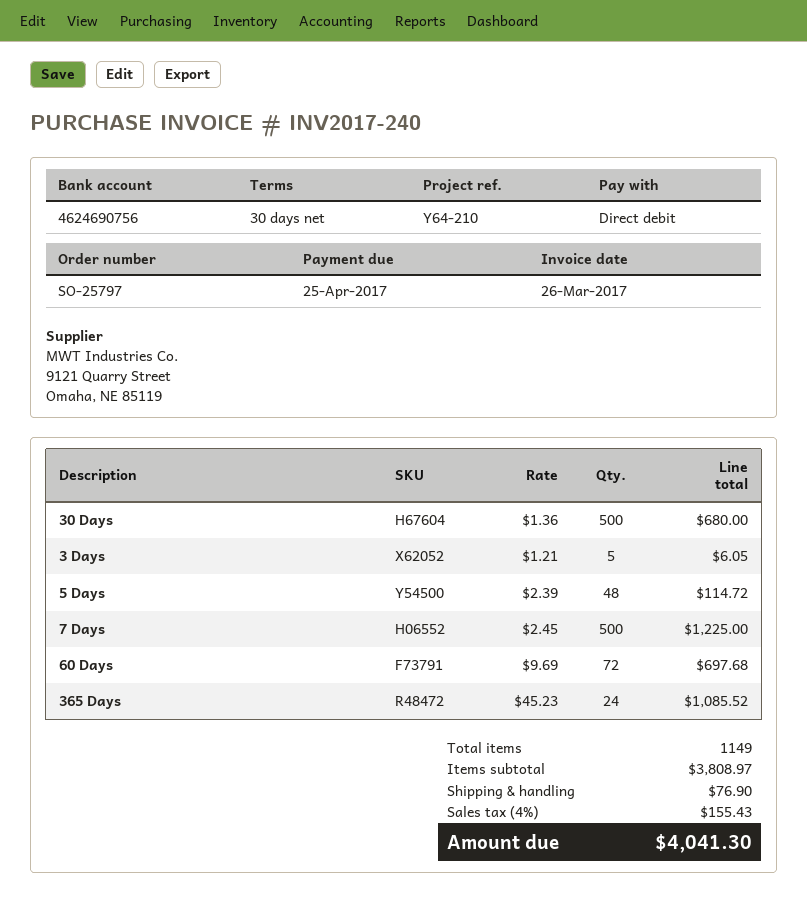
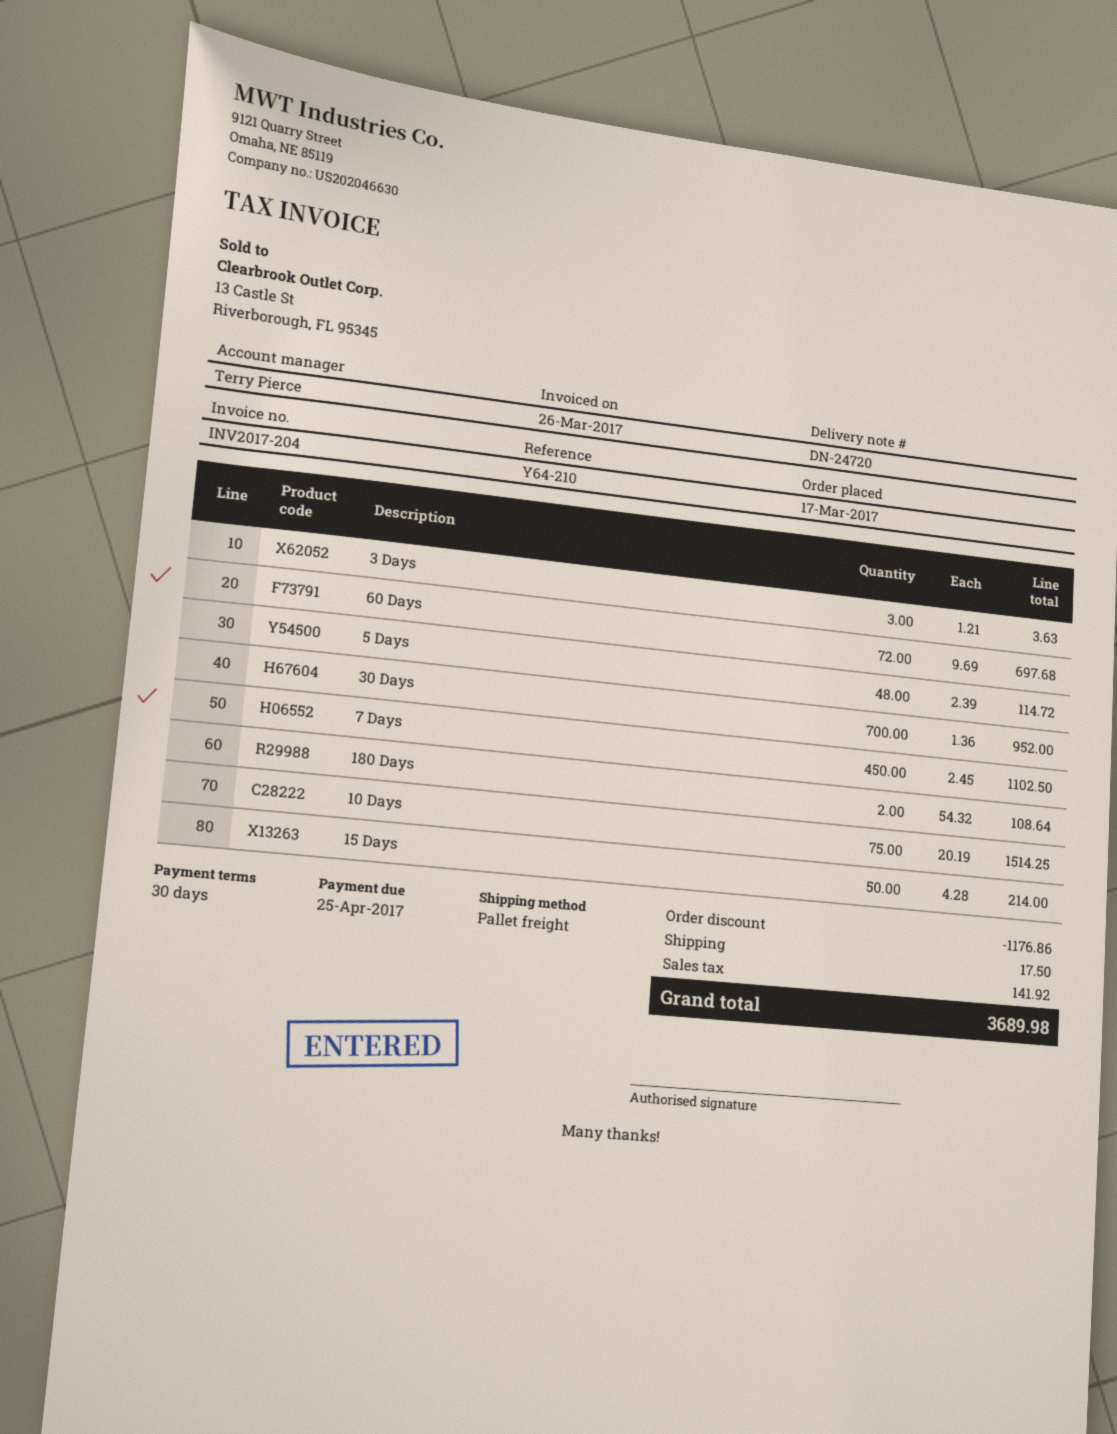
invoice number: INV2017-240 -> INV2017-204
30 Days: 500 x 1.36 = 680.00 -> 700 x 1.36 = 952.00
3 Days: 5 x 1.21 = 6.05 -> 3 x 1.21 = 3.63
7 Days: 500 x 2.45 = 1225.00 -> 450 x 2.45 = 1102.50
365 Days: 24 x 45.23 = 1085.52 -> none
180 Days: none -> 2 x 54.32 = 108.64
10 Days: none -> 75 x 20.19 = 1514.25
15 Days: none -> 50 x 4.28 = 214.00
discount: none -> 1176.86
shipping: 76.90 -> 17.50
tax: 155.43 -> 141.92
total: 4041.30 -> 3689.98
-------
Only an exact reproduction of the lines from the one with "shipping: 76.90 -> 17.50" to the end of the listing is expected.

Task result:
shipping: 76.90 -> 17.50
tax: 155.43 -> 141.92
total: 4041.30 -> 3689.98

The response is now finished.